[Web page revision data]
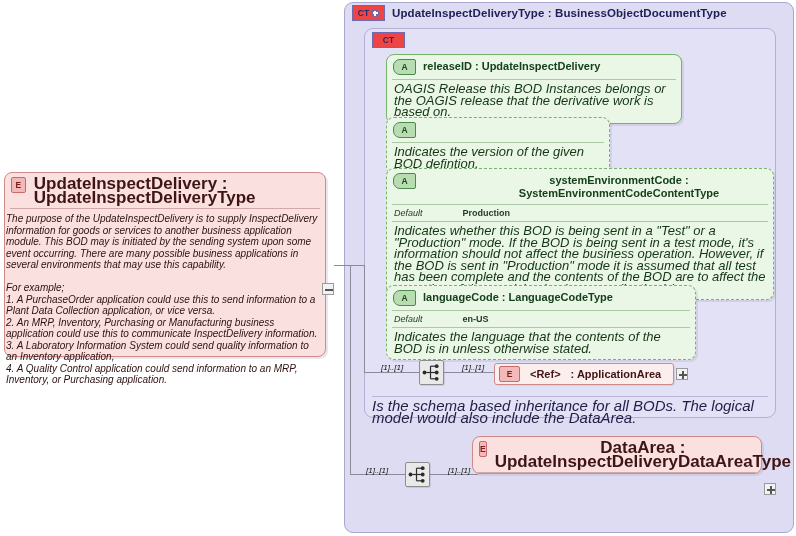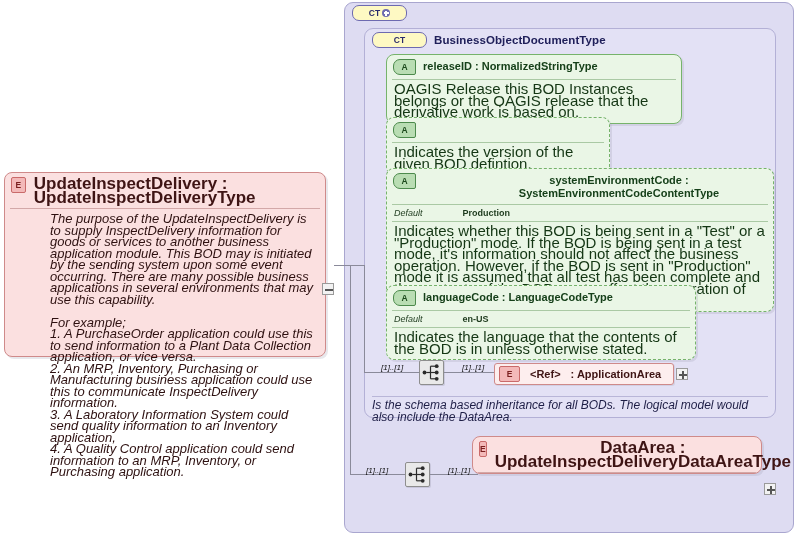"CT" .badge-ct { background: #fef9c3 -> #ef4444; border-radius: 7px -> 0; padding: 0 15px -> 0 4px }
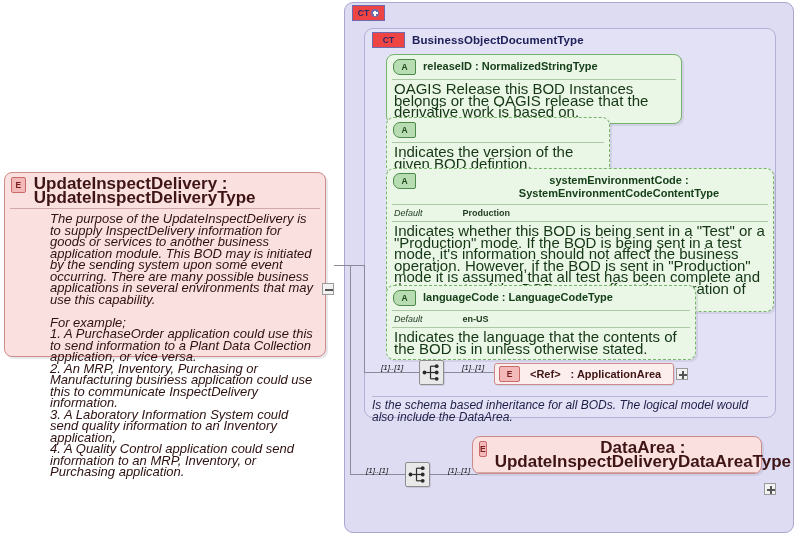"UpdateInspectDeliveryType :" span.hdr-title { html: none -> <span>UpdateInspectDeliveryType : BusinessObjectDocumentType</span> }
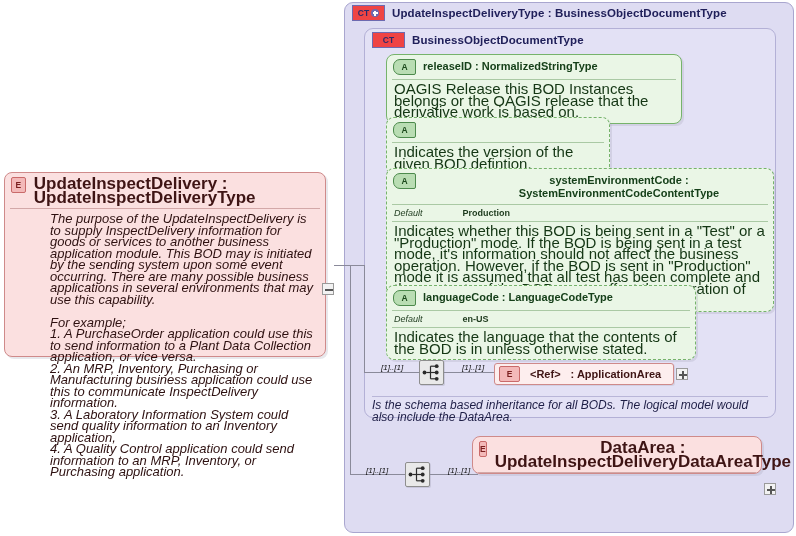"BusinessObjectDocumentType" span.hdr-title { html: <span>BusinessObjectDocumentType</span> -> none }
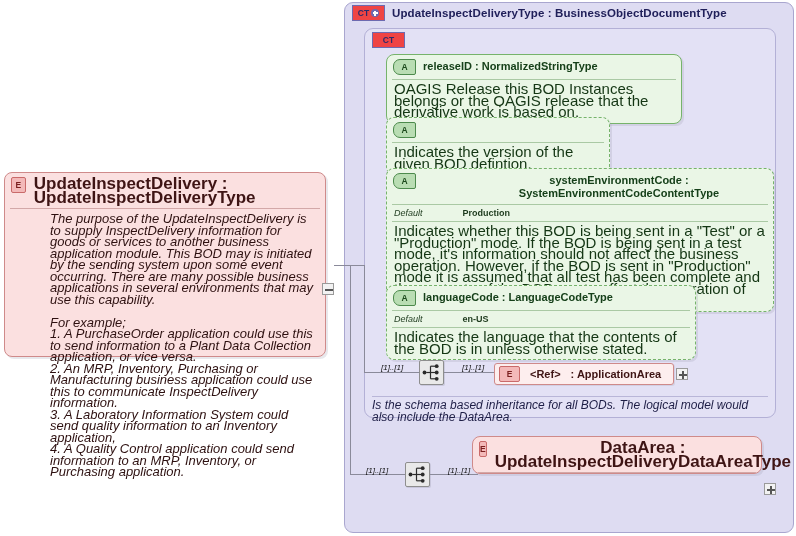"releaseID : NormalizedStringType" span.a-name { text: NormalizedStringType -> UpdateInspectDelivery }
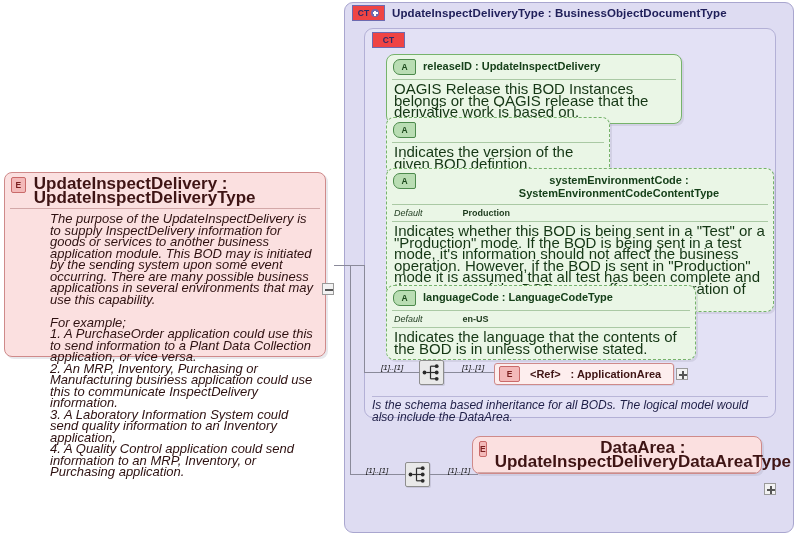"OAGIS Release this BOD Instances" .attr .a-doc { font-size: 15px -> 13px; font-style: none -> italic }
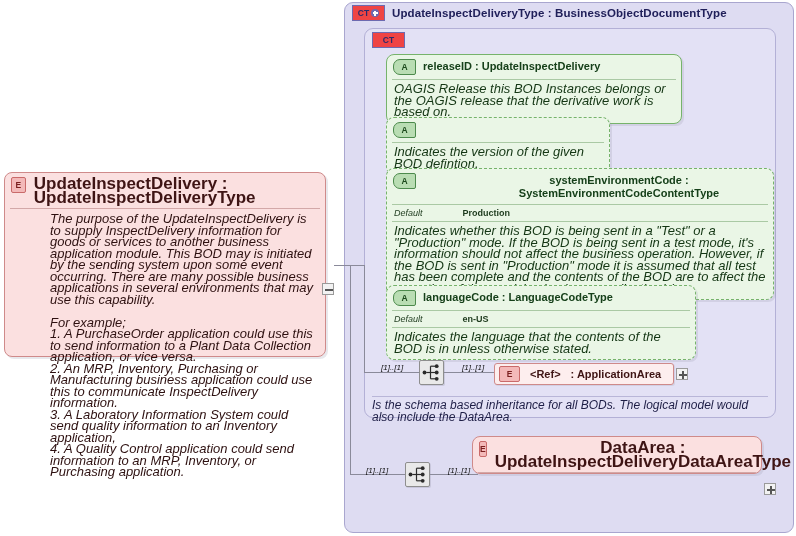"The purpose of the UpdateInspectDelivery" .elem .e-doc { font-size: 13px -> 10px; margin-left: 44px -> none }
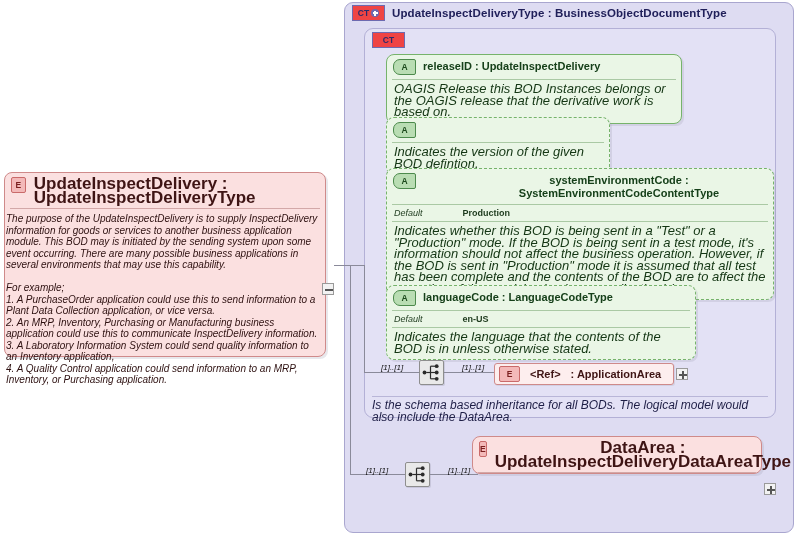"Is the schema based inheritance" .inherit-note { font-size: 12px -> 15px }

Assigned task:
Exactly as they appear above, write out all the entries, but not the images.

Finished exercise:
"CT" .badge-ct { background: #fef9c3 -> #ef4444; border-radius: 7px -> 0; padding: 0 15px -> 0 4px }
"UpdateInspectDeliveryType :" span.hdr-title { html: none -> <span>UpdateInspectDeliveryType : BusinessObjectDocumentType</span> }
"BusinessObjectDocumentType" span.hdr-title { html: <span>BusinessObjectDocumentType</span> -> none }
"releaseID : NormalizedStringType" span.a-name { text: NormalizedStringType -> UpdateInspectDelivery }
"OAGIS Release this BOD Instances" .attr .a-doc { font-size: 15px -> 13px; font-style: none -> italic }
"The purpose of the UpdateInspectDelivery" .elem .e-doc { font-size: 13px -> 10px; margin-left: 44px -> none }
"Is the schema based inheritance" .inherit-note { font-size: 12px -> 15px }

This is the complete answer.